GPUJPEG / Discussion / General Discussion: gpujpeg encode speed

bryang - 2016-03-29

I have a situation where I have an image already in gpu memory, so I made a slight modification to your code to support this use case. It seems to work just fine, except that it takes between 17-18 ms to encode a 640x480 rgb image, quality = 75. I'm running this on a GeForce GTX750 Ti (Maxwell). That seems a bit slow to me, and doesn't line up with the Performance metrics shown on your website.

My changes were simple:
1- I created a new input type (GPUJPEG_ENCODER_INPUT_IMAGE_ON_GPU)
2- added a new function in gpujpeg_encoder.cpp to set this image type:
void
gpujpeg_encoder_input_set_image_on_gpu(struct gpujpeg_encoder_input input, uint8_t image)
{
input->type = GPUJPEG_ENCODER_INPUT_IMAGE_ON_GPU;
input->image = image;
input->texture = NULL;
}

3- inside your gpujpeg_encoder_encode(...) function, I added this to the end of the load input image if/else statement:
...
<previous if="" statements="">
} else
if(input->type == GPUJPEG_ENCODER_INPUT_IMAGE_ON_GPU){
GPUJPEG_CUSTOM_TIMER_START(encoder->def);</previous>

// coder->d_data_raw = input->image;
// Copy image data from circular fifo buffer object to device data
cudaMemcpy(coder->d_data_raw, input->image, coder->data_raw_size * sizeof(uint8_t), cudaMemcpyDeviceToDevice);

GPUJPEG_CUSTOM_TIMER_STOP(encoder->def); coder->duration_memory_to = GPUJPEG_CUSTOM_TIMER_DURATION(encoder->def); } else { // Unknown output type assert(0); }

Is there anything obvious that I've done to slow down your code? It seems to work fine except for the speed.

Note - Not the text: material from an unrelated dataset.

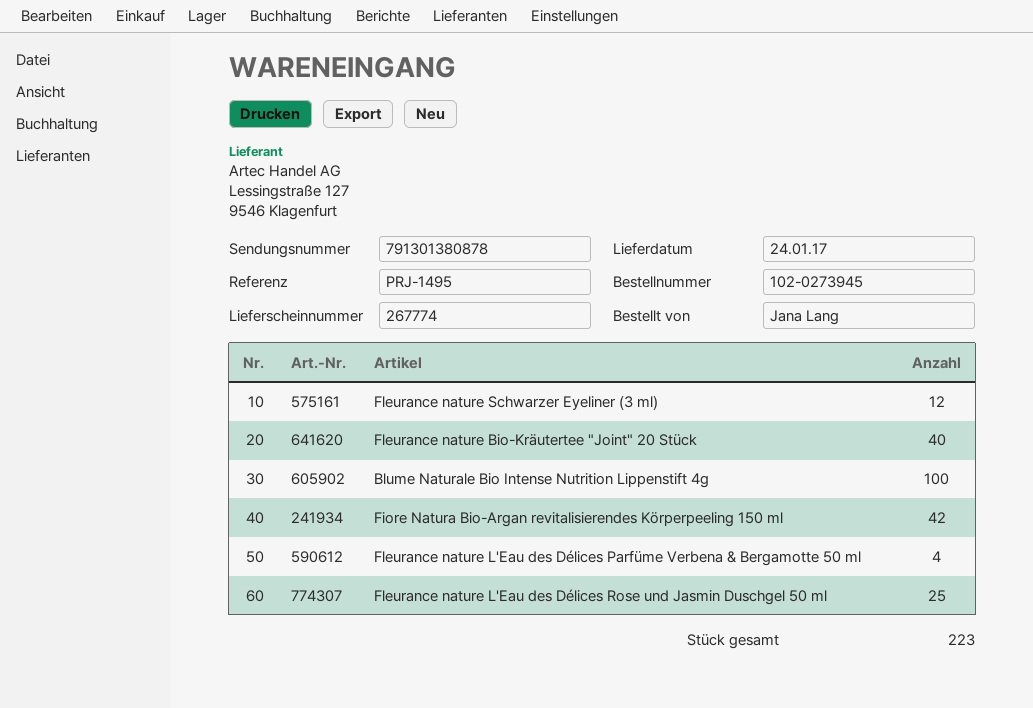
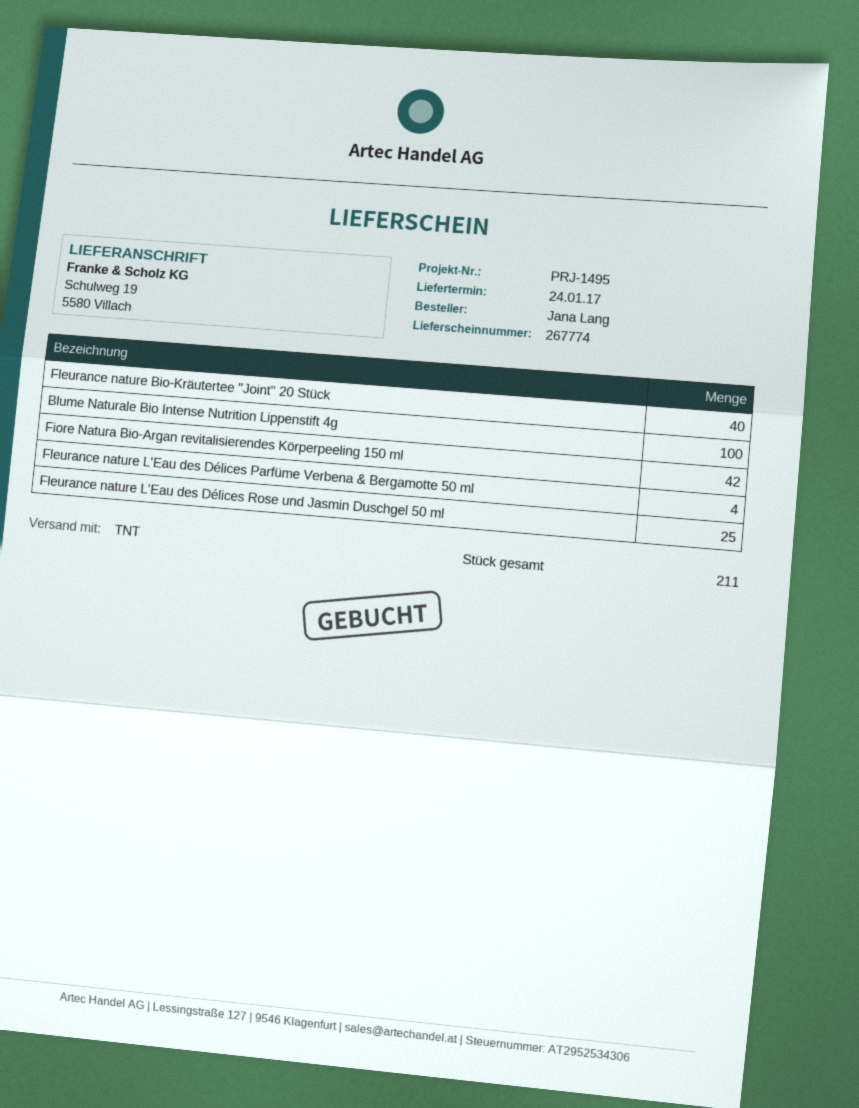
Fleurance nature Schwarzer Eyeliner (3 ml): 12 -> none
total quantity: 223 -> 211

Thanks for a great library!!
If you would like to refer to this comment somewhere else in this project, copy and paste the following link:

Martin Srom - 2016-03-30

Your changes seems OK to me. The added memory-copy isn't necessary since you can just assign the d_data_raw, but it should't add so much overhead as you are describing.
Try to explore the following variables:

coder->duration_*

They shall tell you which part of the encoding process is slow.
If you would like to refer to this comment somewhere else in this project, copy and paste the following link:

Looks like mostly preprocessor and huffman coder.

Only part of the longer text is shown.